Cumhurbaşkanı Erdoğan, paralel yapının ne olduğu, bugünlere nasıl ulaştığını herkesin düşünmesi, tahlil etmesi, üzerinde hassasiyetle durması gerektiğini çünkü yaşanan sürecin tarihi ve ibretlik bir süreç olduğunu belirtti. Paralel yapıya "Haşhaşiler" dediklerini hatırlatan Cumhurbaşkanı Erdoğan, "Niye Haşhaşiler? Çünkü Haşhaşiler 11. yüzyılda ortaya çıkmışlardı ve aynen bugünkü gibi paralel yapı kurarak, Büyük Selçuklu Devleti'ne ağır zararlar vermişlerdi. Bizim o günden sonraki tüm devletlerimiz, Anadolu Selçuklu Devleti de Osmanlı Devleti de bu olaylardan ibret almış ve bu noktada çok hassas davranmışlardır. Maalesef 70'lerden itibaren Türkiye Cumhuriyeti bu konuda gerekli hassasiyeti gösteremedi. 10 asır sonra aynı tarzda, aynı şekilde bir başka Haşhaşi yapı, ulusal güvenliğimizi tehdit eder boyuta ulaştı. İşte biz, bu hadiseden ibret çıkaracak, inşallah asırlar boyunca tekrar yaşanmaması için de tedbirlerimizi bugünden alacağız. Bu yapı sadece benim şahsıma, aileme, arkadaşlarına taarruz eden bir yapı değildir. Bunu maalesef bugün dahi göremeyenler var. Bugün bile ürkenler var, korkanlar var, bu paralel yapının aslında neye, kime taarruz ettiğini tam olarak anlamayanlar, idrak edemeyenler var. Bu yapı, benim şahsımdan ziyade öncelikle Türkiye'nin ulusal güvenliğine, ulusal bütünlüğüne taarruz etmiştir” dedi.
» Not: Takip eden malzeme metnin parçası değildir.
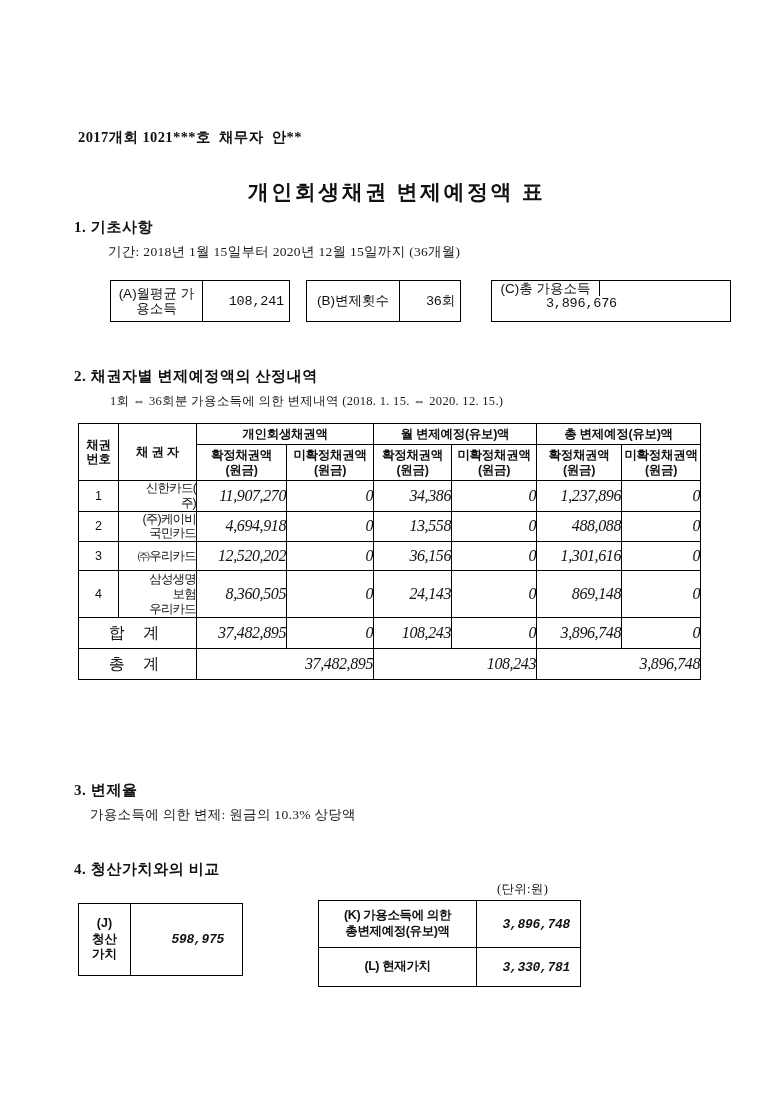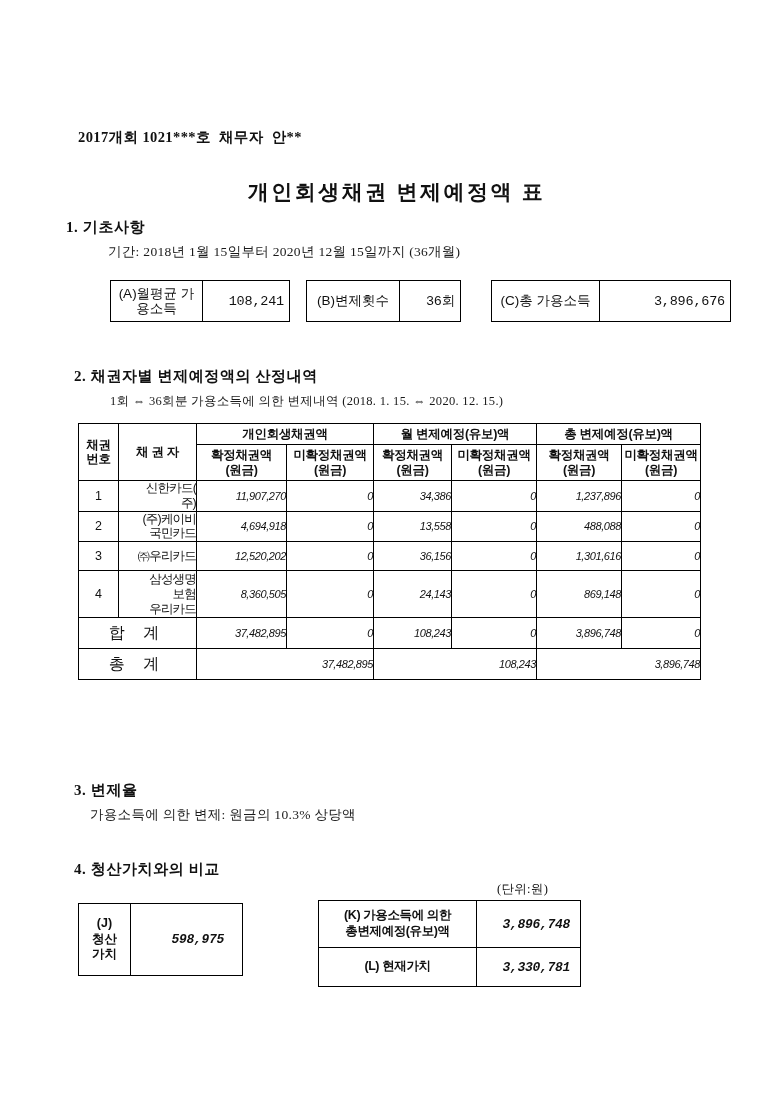--- a/index.html
+++ b/index.html
@@ -61,7 +61,7 @@
     white-space: pre;
     color: #1a1a1a;
   }
-  #sec1-h { left: 66px; top: 218px; text-align: right; }
+  #sec1-h { left: 74px; top: 218px; text-align: right; }
   #sec1-sub { left: 108px; top: 243px; }
   #sec2-h { left: 74px; top: 367px; }
   #sec2-sub { left: 76px; top: 393px; font-size: 12.5px; margin-left: 34px; }

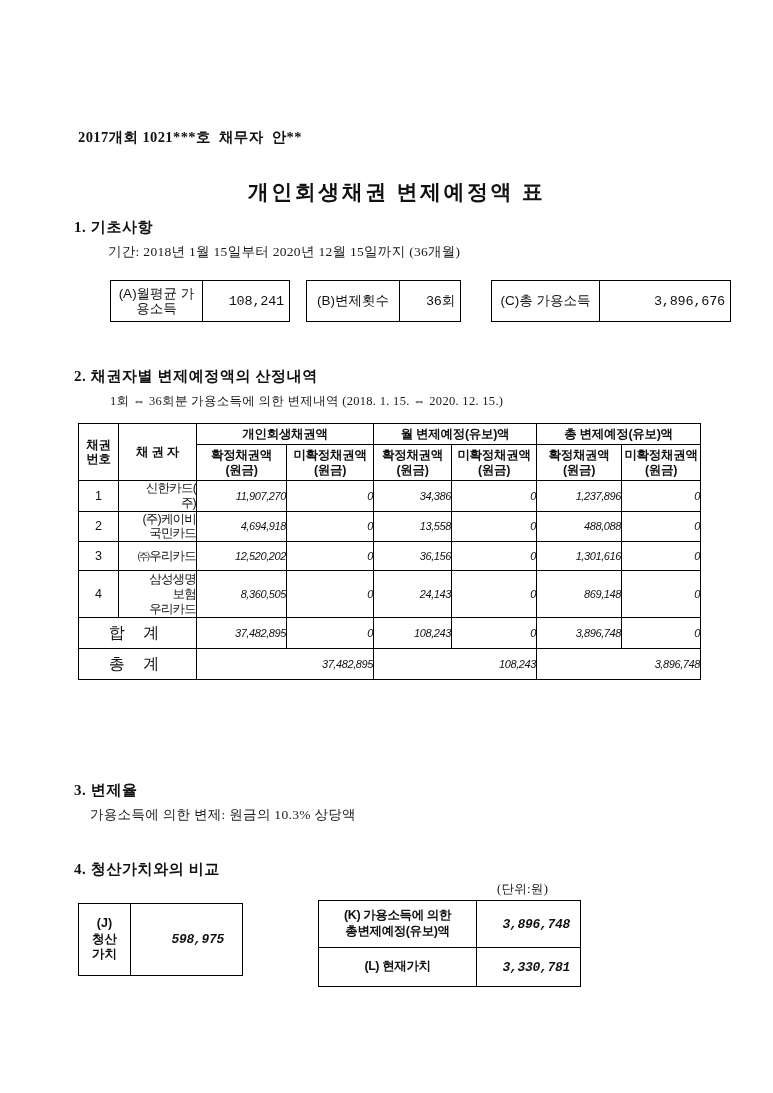--- a/index.html
+++ b/index.html
@@ -118,7 +118,7 @@
   #abc-b { width: 155px; margin-left: 8px; }
   #abc-b .abc-label { width: 93px; font-family: "Liberation Sans", sans-serif; }
   #abc-b .abc-value { width: 60px; }
-  #abc-c { width: 240px; margin-left: 22px; }
+  #abc-c { width: 240px; margin-left: 22px; flex-direction: column; }
   #abc-c .abc-label { width: 108px; font-family: "Liberation Sans", sans-serif; }
   #abc-c .abc-value { width: 130px; }
 

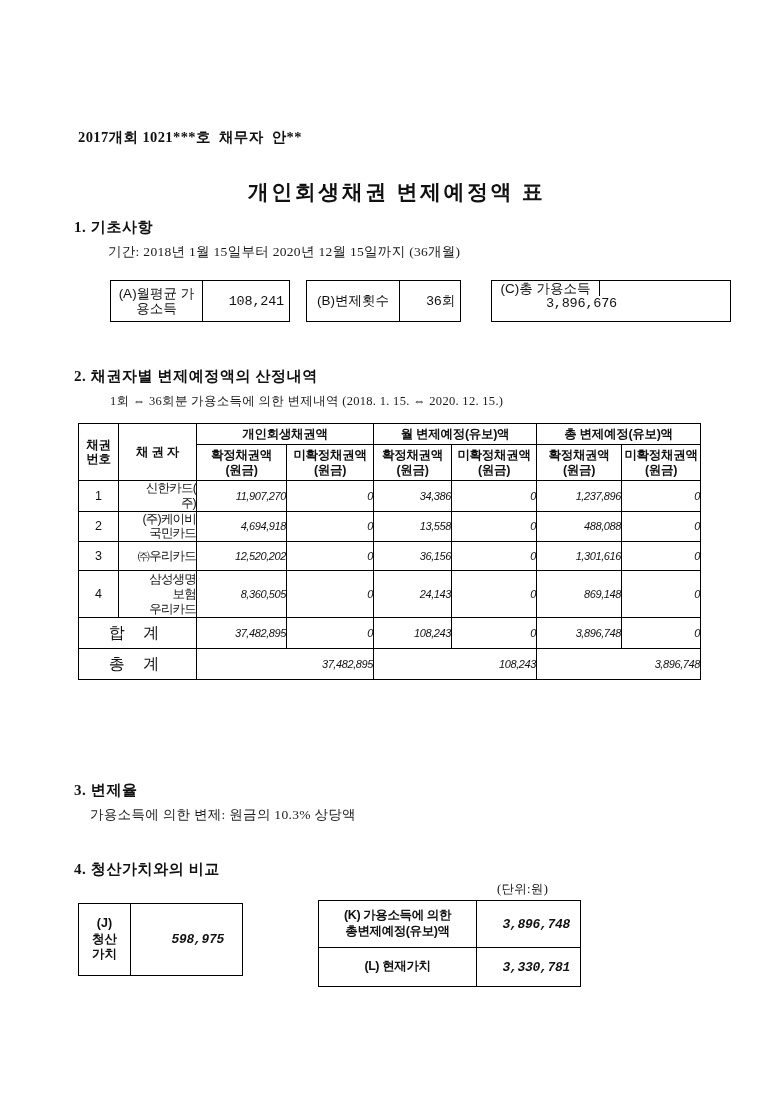--- a/index.html
+++ b/index.html
@@ -153,8 +153,8 @@
   th.grp-top { font-size: 13.5px; letter-spacing: -0.2px; }
   th.sub-h { font-size: 11.5px; letter-spacing: -0.6px; }
   td.num {
-    font-family: Liberation Sans, sans-serif;
-    font-size: 11px;
+    font-family: Liberation Serif, serif;
+    font-size: 16px;
     text-align: right;
     padding: 4px 5px 4px 2px;
     letter-spacing: -0.4px;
“BUNLARIN YERLİ OLDUĞUNU DÜŞÜNENLER ÇOK BÜYÜK BİR GAFLET VE DALALET İÇİNDEDİR”

Cumhurbaşkanı Erdoğan konuşmasını şöyle sürdürdü: “İşte geçenlerde gördünüz. Cumhurbaşkanı’nın, Başbakan’ın, bakanların, Anayasa Mahkemesi'nin, Genelkurmay'ın, bütün kuvvet komutanlarının telefonlarını dinlemek ne demek? Böyle bir şey olabilir mi? Böyle bir sivil toplum örgütü veya onun içinde barınanlar böyle bir şeyi nasıl yapabilir? Bu, vatana ihanet değil de nedir? Bu bir ajanlık değil de nedir? Dışişleri Bakanlığı'ndaki çok gizli toplantıyı dinleyip, uluslararası şebekelere servis etmek ne demek? MİT'in Suriye'de Türkmenlere yardım götüren tırlarının önünü kesmek, oradan fotoğraflar almak, o fotoğrafları da büyük bir ahlaksızlık içinde, iftirayla dünyaya servis etmek ne demek? Ahlaksızca şunu söylüyorlar, 'Bu tırlar, terör örgütlerine silah götürüyorlardı, Bayır Bucak Türkmenlerine değil.' Böyle de ahlaksızca yalanları söyleyebiliyorlar. Yalan, sevgililer sevgilisi o Nebi'nin en çok nefret ettiği şey. Birçok suçu işleyebilirsin, şunu yaparsın, bunu yaparsın vesaire ama Nebi'ye dediler ki 'yalan', orada ayağa fırladı. 'Asla' dedi. Çok tehlikeli bir şey. Bunların yerli olduğunu, bunların bu ülkenin evladı olduğunu, bu yaptıklarına rağmen hala düşünen varsa, açık söylüyorum, çok büyük bir gaflet ve dalalet içindedirler."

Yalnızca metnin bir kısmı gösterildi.